A rapid-response alphanumeric paging design decreases door-to-balloon times in patients undergoing primary percutaneous coronary intervention for ST elevation acute myocardial infarction.

2004 
INTRODUCTION: In acute ST elevation myocardial infarction (STEMI), rapid reperfusion of the infarcted artery improves cardiovascular outcomes; however, many hospitals have difficulty achieving recommended times. We hypothesized that a Rapid-Response Alphanumeric Paging Design (RAPiD) would reduce door-to-balloon time for primary percutaneous coronary intervention (PCI) in STEMI. METHODS: A chest pain algorithm and interdisciplinary team was established in December 2000. In August 2002, RAPiD was instituted to transmit the diagnosis and location of a STEMI to the chest pain team through a speed-dial button. All patients presenting to our emergency department from February 2002 through July 2003 with STEMI were included. Exclusion criteria included lack of chest pain, cardiopulmonary arrest before PCI, and catheterization or PCI not performed. Outside-referral STEMI, in-patient STEMI, and failed thrombolysis patients were excluded. Data was obtained from medical records. Log transform of door-to-balloon (DTB) times was performed.
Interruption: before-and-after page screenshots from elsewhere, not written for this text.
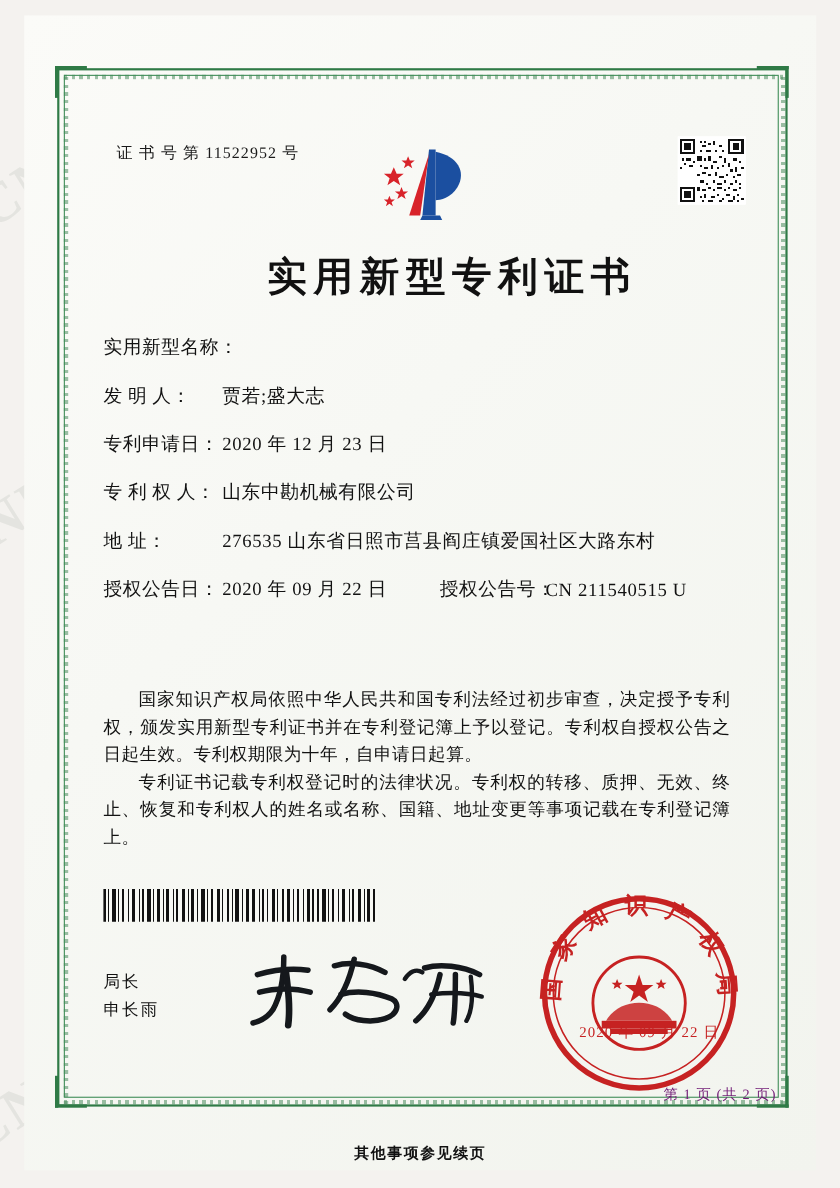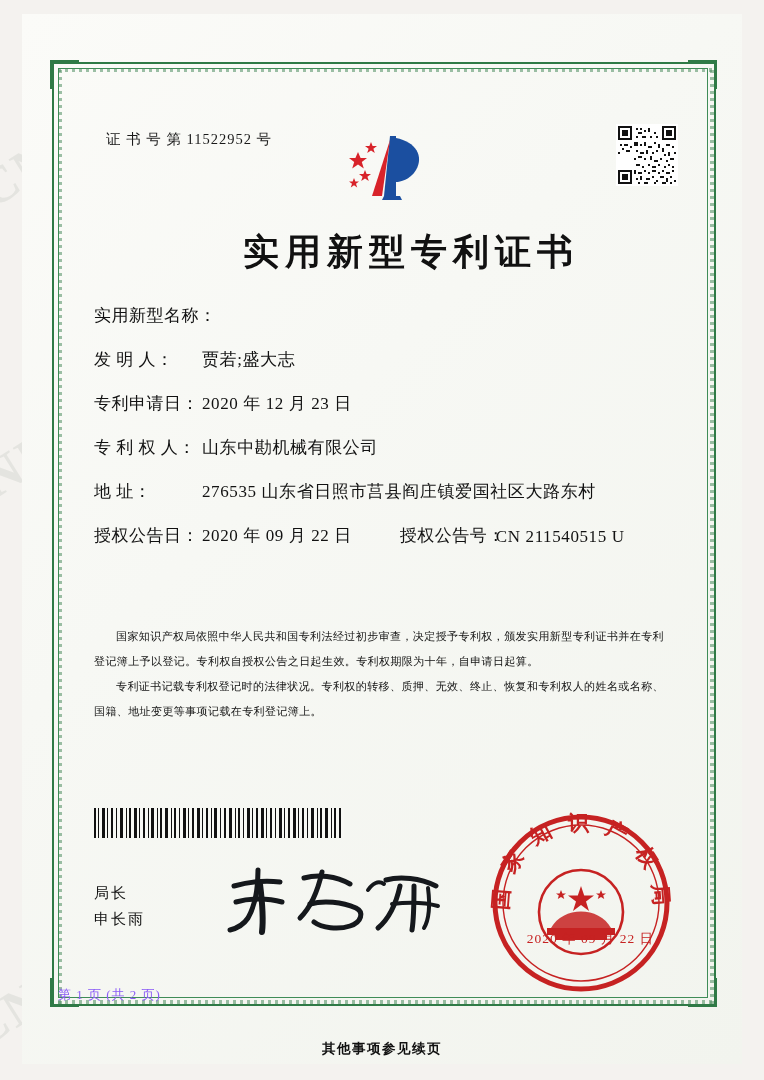--- a/index.html
+++ b/index.html
@@ -96,7 +96,7 @@
   .para{
     position:absolute;left:36px;top:556px;width:570px;
     font-family:"Liberation Serif","DejaVu Serif",serif;
-    font-size:11px;line-height:25px;color:#121212;
+    font-size:16px;line-height:25px;color:#121212;
     text-align:justify;letter-spacing:0.4px;
   }
   .para p{margin:0;text-indent:2em;}

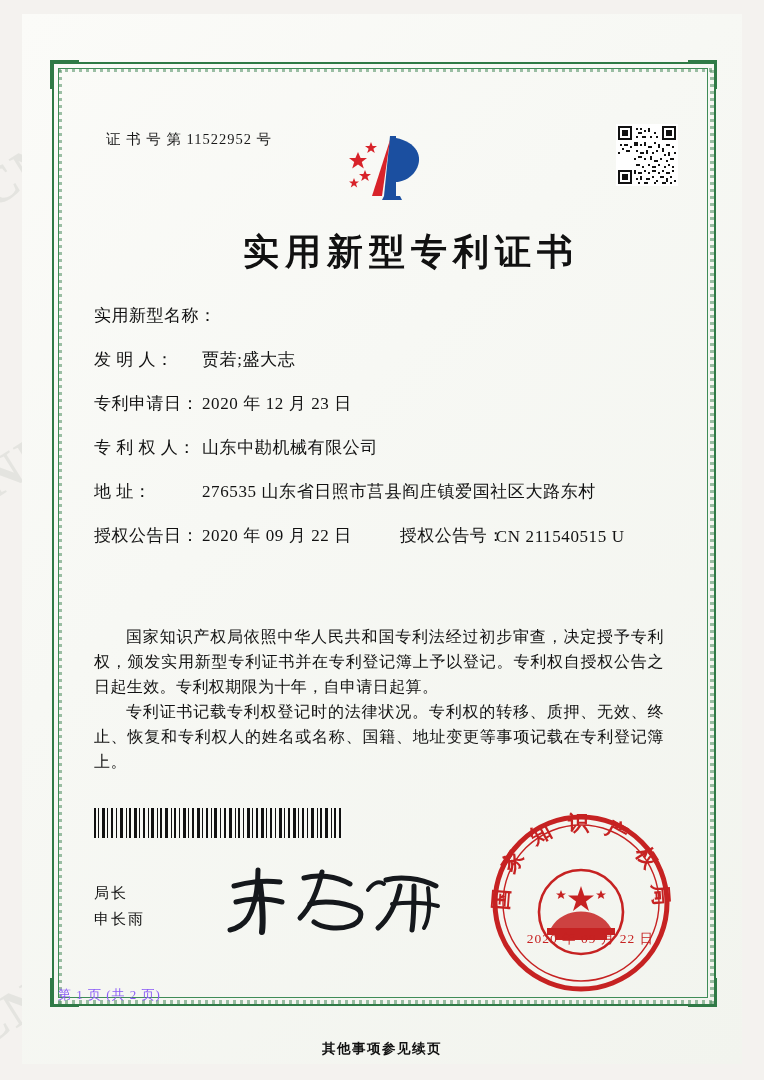--- a/index.html
+++ b/index.html
@@ -123,9 +123,9 @@
     font-size:13.5px;color:#c62222;letter-spacing:1px;
   }
   .pageno{
-    position:absolute;left:0;top:918px;width:648px;text-align:left;
-    font-family:"Liberation Serif","DejaVu Serif",serif;
-    font-size:13px;color:#8b5cf6;letter-spacing:1px;
+    position:absolute;left:0;top:918px;width:648px;text-align:right;
+    font-family:"Liberation Serif","DejaVu Serif",serif;
+    font-size:13px;color:#701a75;letter-spacing:1px;
   }
   .footnote{
     position:absolute;left:0;top:1040px;width:764px;text-align:center;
RESULTS: Forty-seven events satisfied inclusion and exclusion criteria with 32 occurring after RAPiD (post-RAPiD). Fifteen events occurred during on-hours (8 am to 7 pm on weekdays). Mean untransformed DTB times pre- and post-RAPiD were 162 +/- 137 (standard deviation) minutes and 112 +/- 41 minutes. The main effects analysis of variance model showed a significant reduction in post-RAPiD DTB time (P = 0.03) with a mean reduction of 26% during off-hours and 20% during on-hours. The post-RAPiD estimate of mean DTB time, derived from the antilog of the log transform, was 96.7 minutes (95% confidence interval, 83.7-111.7). CONCLUSIONS: The institution of RAPiD in a hospital with a preexisting chest pain algorithm significantly decreases DTB times so as to satisfy current ACC/AHA guidelines.